Truth is, most of the world doesn’t really care what happens to the 3,200 people who used to live at Camp Ashraf.

But Secretary Clinton cares, despite years of daily MEK protests outside her office on C Street, N.W., where I’ve watched the same dozen or so people, all dressed in identical Maryam Rajavi t-shirts, banging drums and accusing Clinton of violating human rights, breaking international law, and callously leaving them to die at the hands of Iraqi soldiers.

Ironically, while they cursed the secretary from the sidewalk, inside the State Department, Clinton and her aides were quietly working on a plan to save thousands of brainwashed MEK foot soldiers in Camp Ashraf from their own leaders and from the Iraqi military.

The only way to do this is to split the 3,200 into small groups and transfer them out of Iraq a few at a time, as refugees. This being a cult, however, the leaders initially refused to let anyone leave Ashraf unless they all left as a group. But as one former U.S. diplomat said to me, “What the hell kind of country is going to agree to take in 3,000 militant cult members?”

Clinton only had one major bargaining chip. In exchange for leaving Camp Ashraf, the secretary agreed to delist the group from the U.S. list of Foreign Terrorist Organizations, which she officially did on Friday. That afternoon, State Department officials presented us reporters with three reasons they said the decision was merited. None of the official reasons holds up to scrutiny, but the eventual outcome, the delisting, does.

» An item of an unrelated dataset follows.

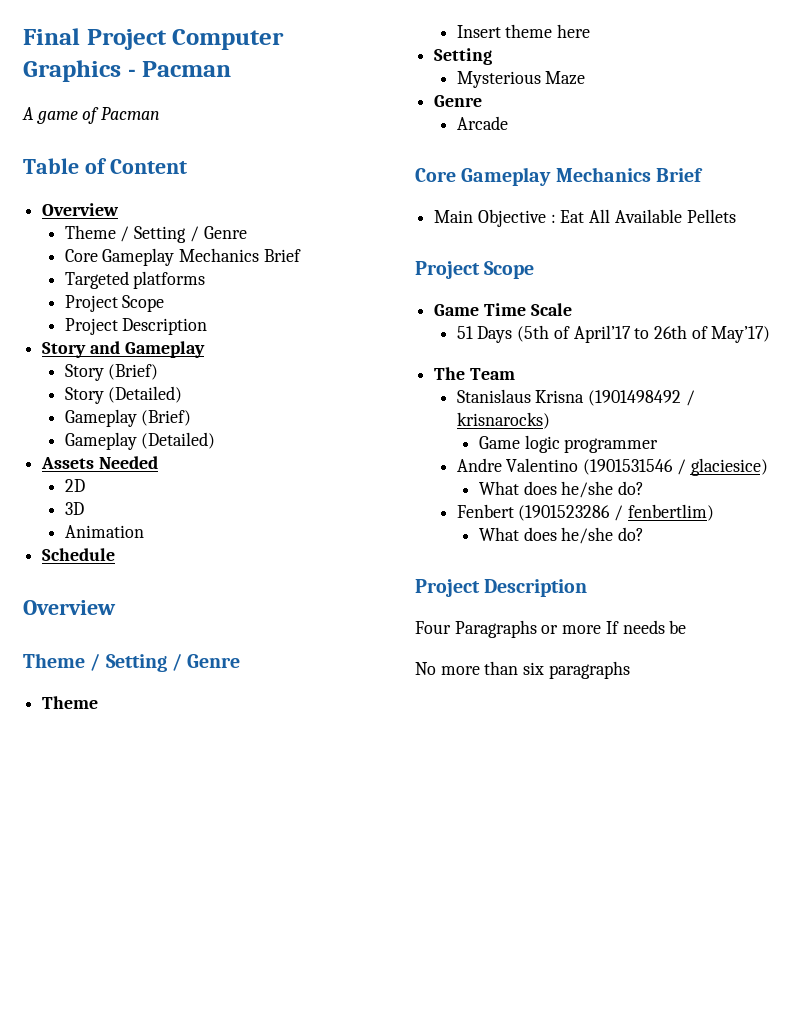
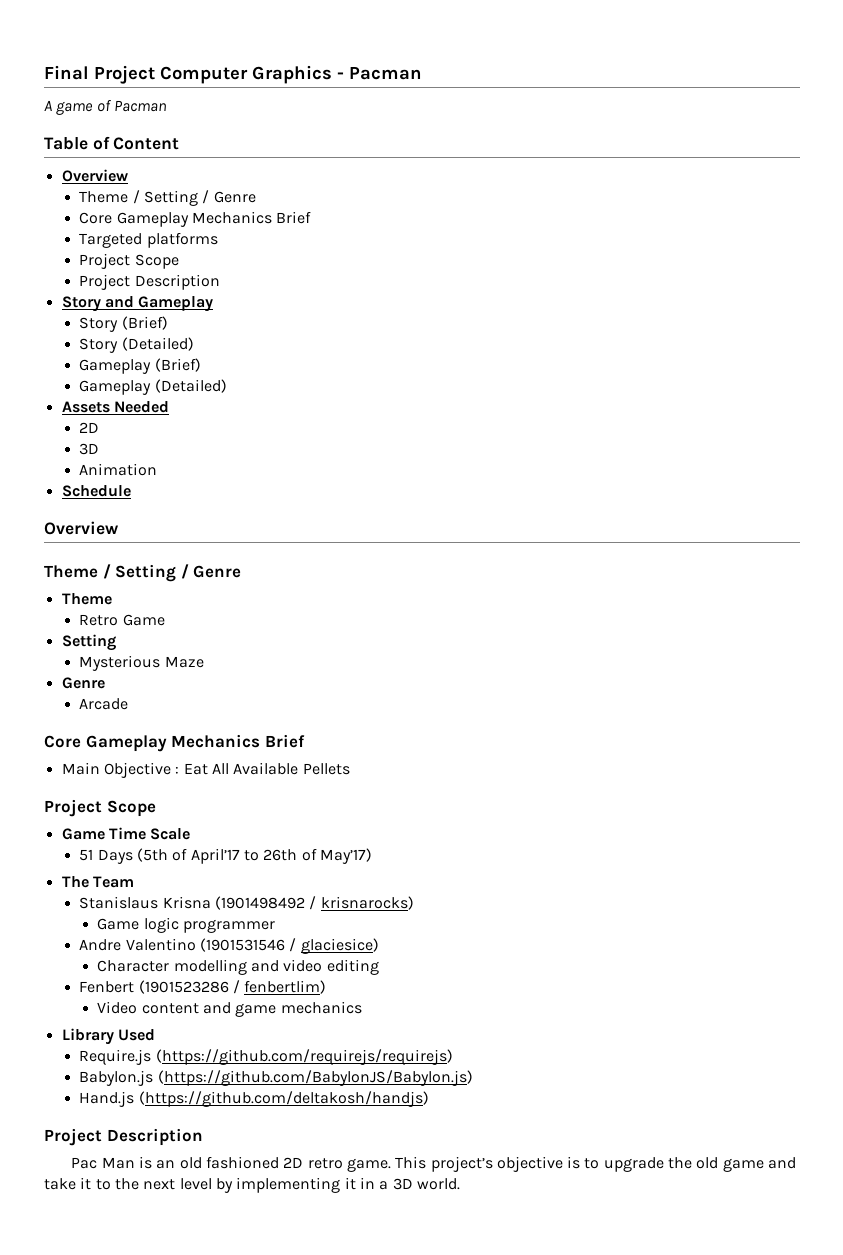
[456,24,591,38] Insert theme here -> [79,614,165,626] Retro Game
[478,481,645,498] What does he/she do? -> [97,959,379,975] Character modelling and video editing
[478,527,645,544] [415,579,588,597] [415,620,687,638] [415,661,630,679] What does he/she do? // Project Description // Four Paragraphs or more If needs be // No more than six paragraphs -> [97,1001,362,1017] [61,1028,155,1045] [79,1049,453,1065] [79,1070,473,1086] [79,1091,429,1107] [44,1128,203,1146] [71,1156,797,1172] [44,1177,460,1193] Video content and game mechanics // Library Used // Require.js (https://github.com/requirejs/requirejs) // Babylon.js (https://github.com/BabylonJS/Babylon.js) // Hand.js (https://github.com/deltakosh/handjs) // Project Description // Pac Man is an old fashioned 2D retro game. This project’s objective is to upgrade the old game and take it to the next level by implementing it in a 3D world.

Therein lies the difference between politics and diplomacy. The “reasons” given here didn’t win anybody over. They were more of a gesture meant to placate people like me, who have reported what everyone at the State Department already accepts, namely, that the MEK is dangerous and untrustworthy and capable of future violence.

But the question facing Secretary Clinton wasn’t whether the MEK could be trusted. Or even if the MEK’s members were still dangerous. Privately, U.S. officials don’t pretend to know the answer to either one.

The question at the heart of the MEK decision was whether Clinton would be willing to quietly save 3,200 lives. She was.

I may not trust the MEK or their tactics, but the year-long negotiation that culminated on Friday represents a bright point for U.S. diplomacy and humanitarianism.